[Before-and-after change records]
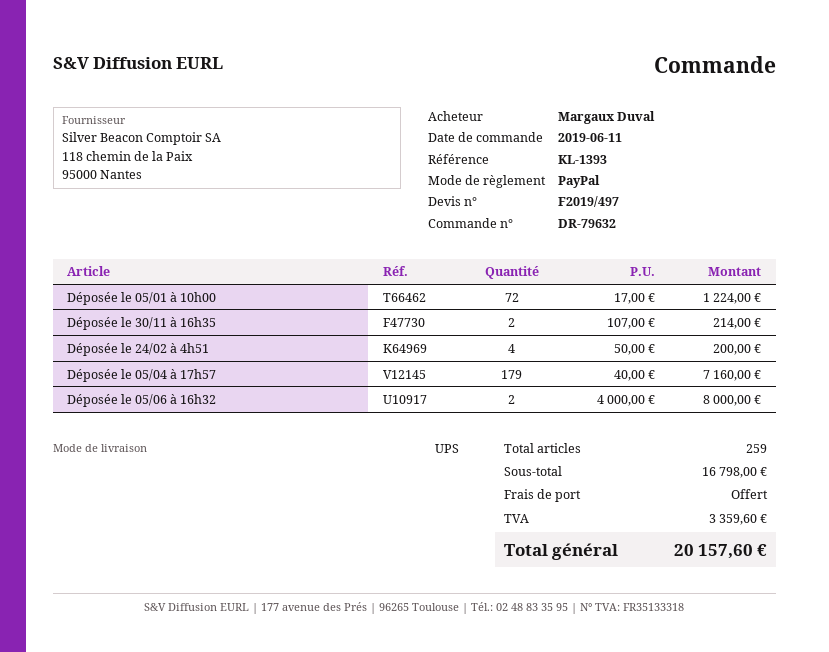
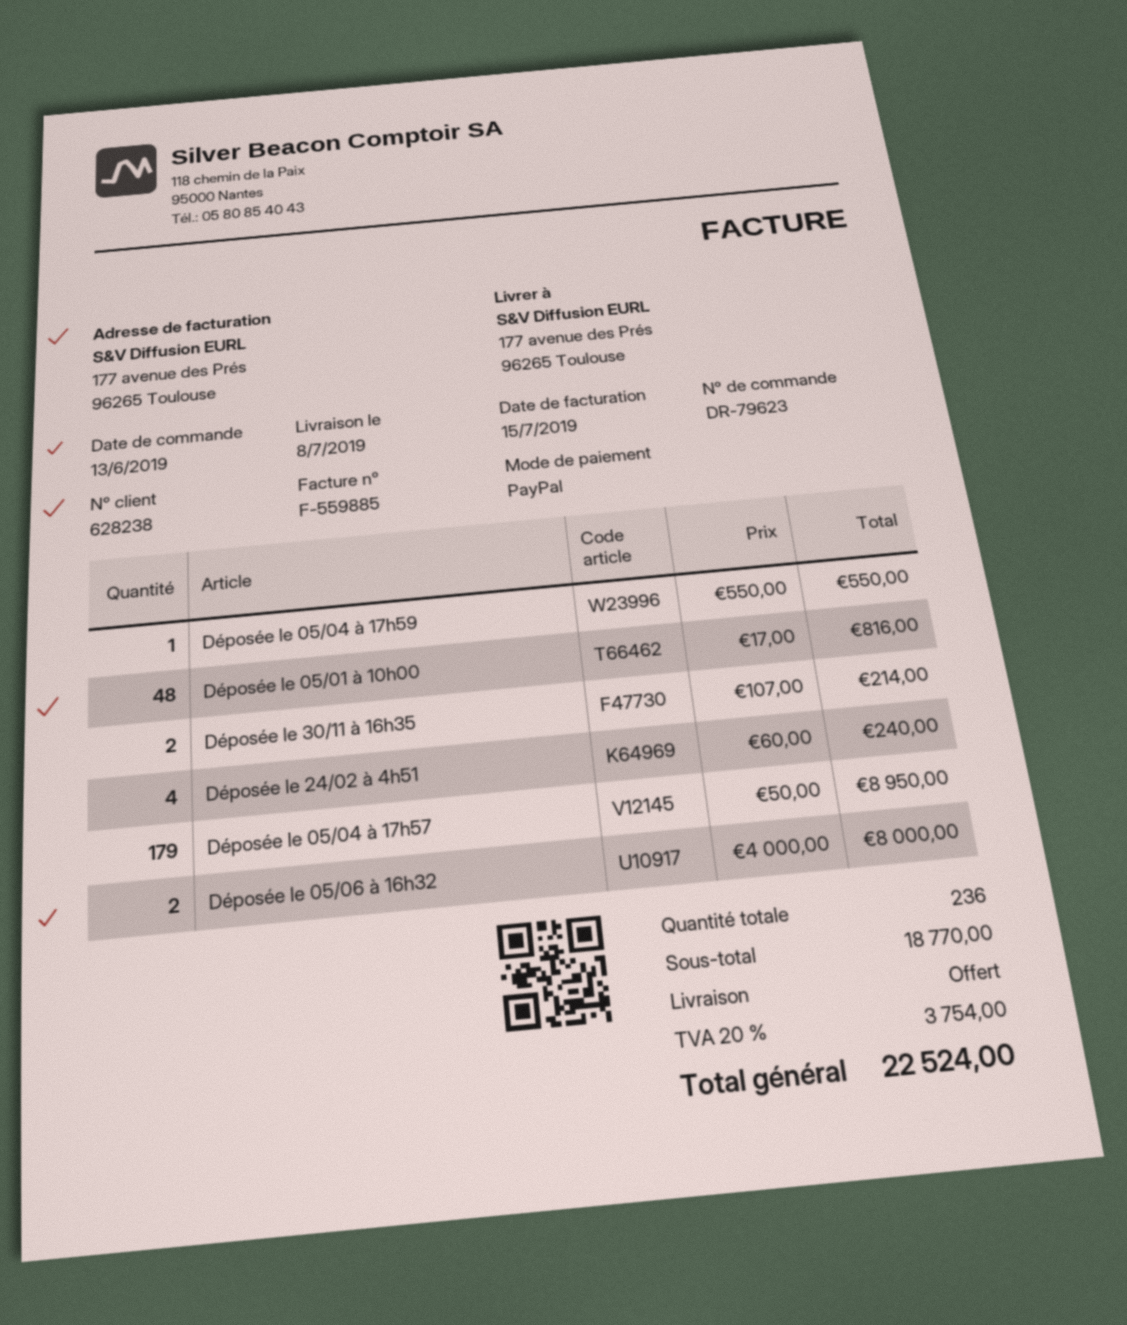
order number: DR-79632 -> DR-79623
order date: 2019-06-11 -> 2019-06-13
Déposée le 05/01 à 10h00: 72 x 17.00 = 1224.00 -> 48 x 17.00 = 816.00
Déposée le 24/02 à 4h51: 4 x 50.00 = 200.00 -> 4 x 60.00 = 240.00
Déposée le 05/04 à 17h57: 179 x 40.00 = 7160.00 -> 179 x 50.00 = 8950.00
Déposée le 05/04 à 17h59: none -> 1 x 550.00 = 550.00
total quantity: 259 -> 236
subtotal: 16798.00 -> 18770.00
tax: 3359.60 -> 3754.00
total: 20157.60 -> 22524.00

WHAT YOU HAVE TO DO:
Only lines with the word "Déposée" are wanted. Find and copy them from the records above.

THE COMPLETED TASK:
Déposée le 05/01 à 10h00: 72 x 17.00 = 1224.00 -> 48 x 17.00 = 816.00
Déposée le 24/02 à 4h51: 4 x 50.00 = 200.00 -> 4 x 60.00 = 240.00
Déposée le 05/04 à 17h57: 179 x 40.00 = 7160.00 -> 179 x 50.00 = 8950.00
Déposée le 05/04 à 17h59: none -> 1 x 550.00 = 550.00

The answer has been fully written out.